8. Texas beauty school's cell phone jammer leads to $25K fine http://arstechnica.com/tech-policy/news/2010/04/texas-beauty-schools-cell-phone-jammer-leads-to-25k-fine.ars “What does a cosmetology school just outside Dallas need with a 5W adjustable cell phone jammer? Blissful quiet in the classrooms, apparently. But the school's decision to install the jamming unit…was one link in a chain that last week led…to…a $25,000 fine against the company hawking the products…The CommLawBlog, which highlighted the FCC's proposed fine, concluded with this parallel: "Ironically, in both Texas and Florida it is legal to openly carry firearms into a Starbucks, say. But not a phone jammer. So when the cell phone at the next table erupts into The William Tell Overture and its owner bellows, “HELLO? HEY! YEAH, IN A STARBUCKS! IT’S RAINING HERE! SO WHERE’RE YOU?” pulling out the jammer is not an option. It’s the firearm or nothing…”

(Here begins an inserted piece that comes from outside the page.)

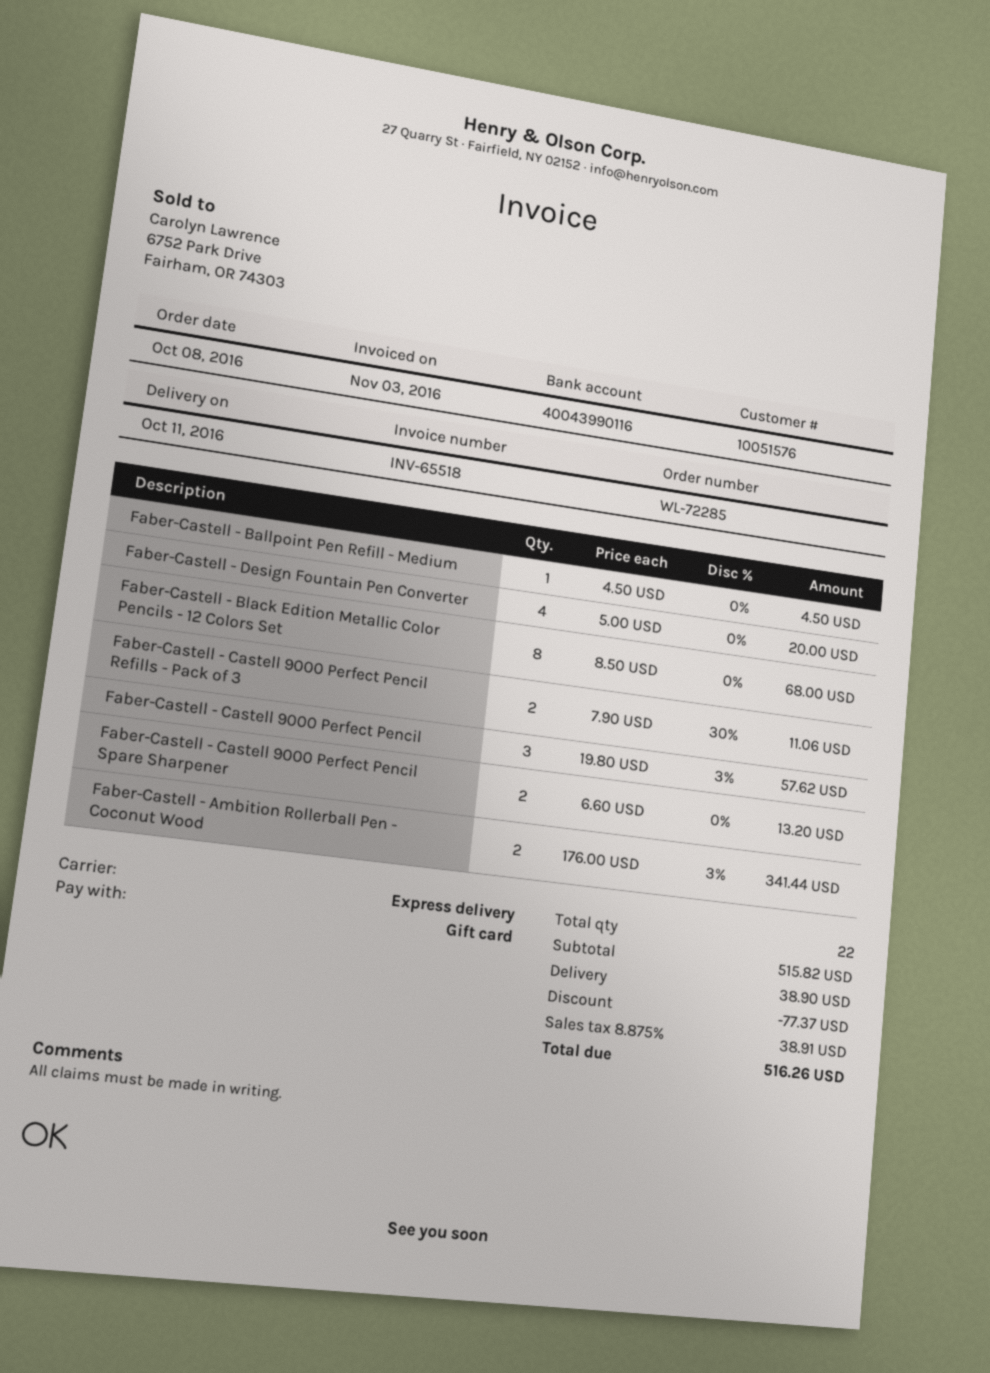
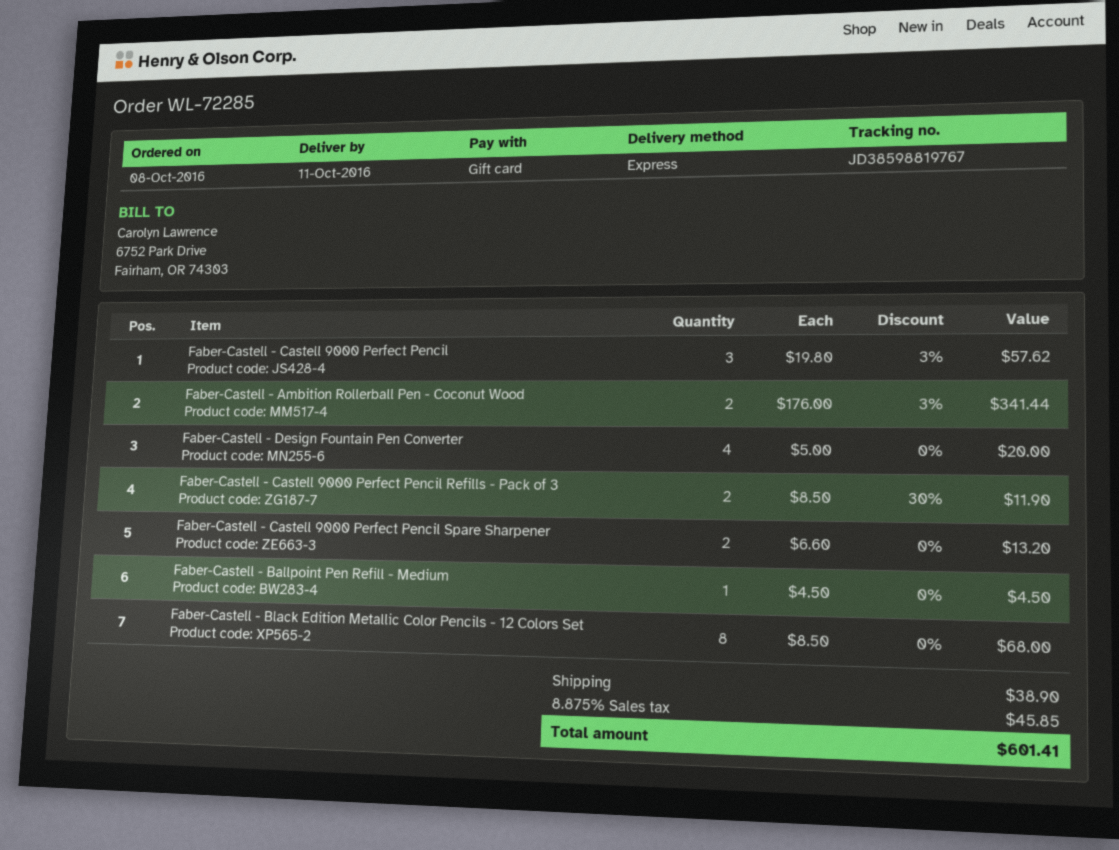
Faber-Castell - Castell 9000 Perfect Pencil Refills - Pack of 3: 2 x 7.90 - 30% = 11.06 -> 2 x 8.50 - 30% = 11.90
discount: 77.37 -> none
tax: 8.875% = 38.91 -> 8.875% = 45.85
total: 516.26 -> 601.41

9. Senators complain about Facebook privacy changes http://arstechnica.com/tech-policy/news/2010/04/facebook-privacy-changes-get-senatorial-ftc-attention.ars “Facebook's latest privacy policy update has once again gotten the company in hot water, this time with four US senators. Senators Al Franken, Charles Schumer, Michael Bennet, and Mark Begich wrote an open letter to Facebook on Tuesday, urging the company to take "swift and productive steps" to make user information more private and warning that the Federal Trade Commission may get involved if certain concerns aren't addressed soon. Being questioned is Facebook's decision to categorize a user's hometown, current city, "likes," interests, friends, and other info as "public information." Now, even the most private user cannot have a Facebook account to communicate with friends while also keeping this information hidden from public view…Schumer…said that Facebook should change its policies so that sharing all this information is opt-in instead of opt-out (in some cases, users can't even opt out if they wanted to)…”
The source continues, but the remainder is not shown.